FRANCIA – Un nuovo studio pubblicato sulla rivista Thorax sottolinea come l’assunzione di carne lavorata, insaccati e salumi possa peggiorare i sintomi dell’asma. Attenzione dunque a prosciutti, salami, pancetta e simili in chi soffre di questa malattia respiratoria, poiché bastano quattro o più porzioni a settimana per esacerbare le crisi.

La colpa è dei nitriti
Secondo i ricercatori il problema sarebbero i nitriti, di cui le carni lavorate sono ricche. Questi pare abbiano un ruolo nell’infiammazione delle vie aeree – che è anche una caratteristica tipica dell’asma.

Lo studio
Per valutare se l’assunzione di carni lavorate, insaccati e salumi avesse un impatto negativo sui sintomi dell’asma, i ricercatori hanno raccolto i dati relativi ai partecipanti al francese EGEA, lo studio epidemiologico francese su genetica e ambiente dell’asma (EGEA). Lo studio, durato più di vent’anni, è basato sul monitoraggio della salute attraverso indagini e visite mediche di più di 2.000 pazienti con asma, i loro parenti stretti e un gruppo di confronto in cinque città francesi. Il nuovo studio ha analizzato i dati di 971 adulti (49% uomini), che comprendevano la dieta, il peso corporeo e il BMI, il punteggio relativo ai sintomi dell’asma e i dati demografici ottenuti fino al 2011-2013.

L’assunzione di carni lavorate
Per valutare l’assunzione di carni lavorare, la dieta è stata misurata utilizzando questionari di frequenza alimentare che comprendono 118 prodotti in 46 gruppi di alimenti. L’assunzione di salumi come prosciutto, salsiccia e salame è stata classificata a partire da bassa con una o meno porzioni settimanali; media da 1 a 4 porzioni settimanali e alta 4 o più porzioni settimanali.

I sintomi dell’asma
I sintomi di asma sono invece stati misurati per mezzo di un punteggio che va da 0 a 5, in base alla gravità e frequenza. Tra questi erano compresi difficoltà di respiro, senso di costrizione toracica e mancanza di respiro nei 12 mesi precedenti lo studio. Le informazioni sono state anche raccolte valutando altri fattori potenzialmente di rischio come il fumo, l’attività fisica regolare, l’età, il sesso e il livello di istruzione.

I dati
Il 42% dei partecipanti ha dichiarato di aver avuto problemi di asma a un certo punto tra il 2003 e il 2007. Circa la metà (51%) non avevano mai fumato. Poco più di un terzo (35%) erano in sovrappeso, mentre quasi uno su 10 (9%) erano obesi. I partecipanti hanno riferito di aver mangiato una media di 2,5 porzioni di carni lavorate a settimana. Durante le ultime verifiche, eseguite dal 2011 al 2013, poco era cambiato nel punteggio dei sintomi dell’asma.

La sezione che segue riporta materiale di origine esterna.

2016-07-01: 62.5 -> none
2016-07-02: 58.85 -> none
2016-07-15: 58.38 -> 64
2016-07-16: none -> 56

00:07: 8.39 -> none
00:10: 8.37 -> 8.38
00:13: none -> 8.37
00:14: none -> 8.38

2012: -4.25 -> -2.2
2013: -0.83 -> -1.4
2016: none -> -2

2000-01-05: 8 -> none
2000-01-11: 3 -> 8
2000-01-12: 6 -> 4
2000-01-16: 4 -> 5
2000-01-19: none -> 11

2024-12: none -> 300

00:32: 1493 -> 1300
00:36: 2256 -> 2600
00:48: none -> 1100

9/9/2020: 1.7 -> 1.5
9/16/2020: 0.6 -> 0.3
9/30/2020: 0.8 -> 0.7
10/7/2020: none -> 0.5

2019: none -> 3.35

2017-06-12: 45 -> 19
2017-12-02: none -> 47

Se cala la dose, migliorano i sintomi
Chi mangiava meno carne lavorata vedeva una minore recrudescenza dei sintomi dell’asma. Per esempio, tra coloro che hanno mangiato una o meno porzioni settimanali, la percentuale di quelli con peggioramento dei sintomi dell’asma è stata del 14%; tra quelli la cui alimentazione prevedeva da 1 a 4 porzioni, la percentuale è stata del 20%; infine, tra coloro che assumevano 4 o più porzioni, la percentuale è stata del 22%. Nel complesso, coloro che mangiavano più carni lavorate avevano il 76% più probabilità di avere un peggioramento dei sintomi.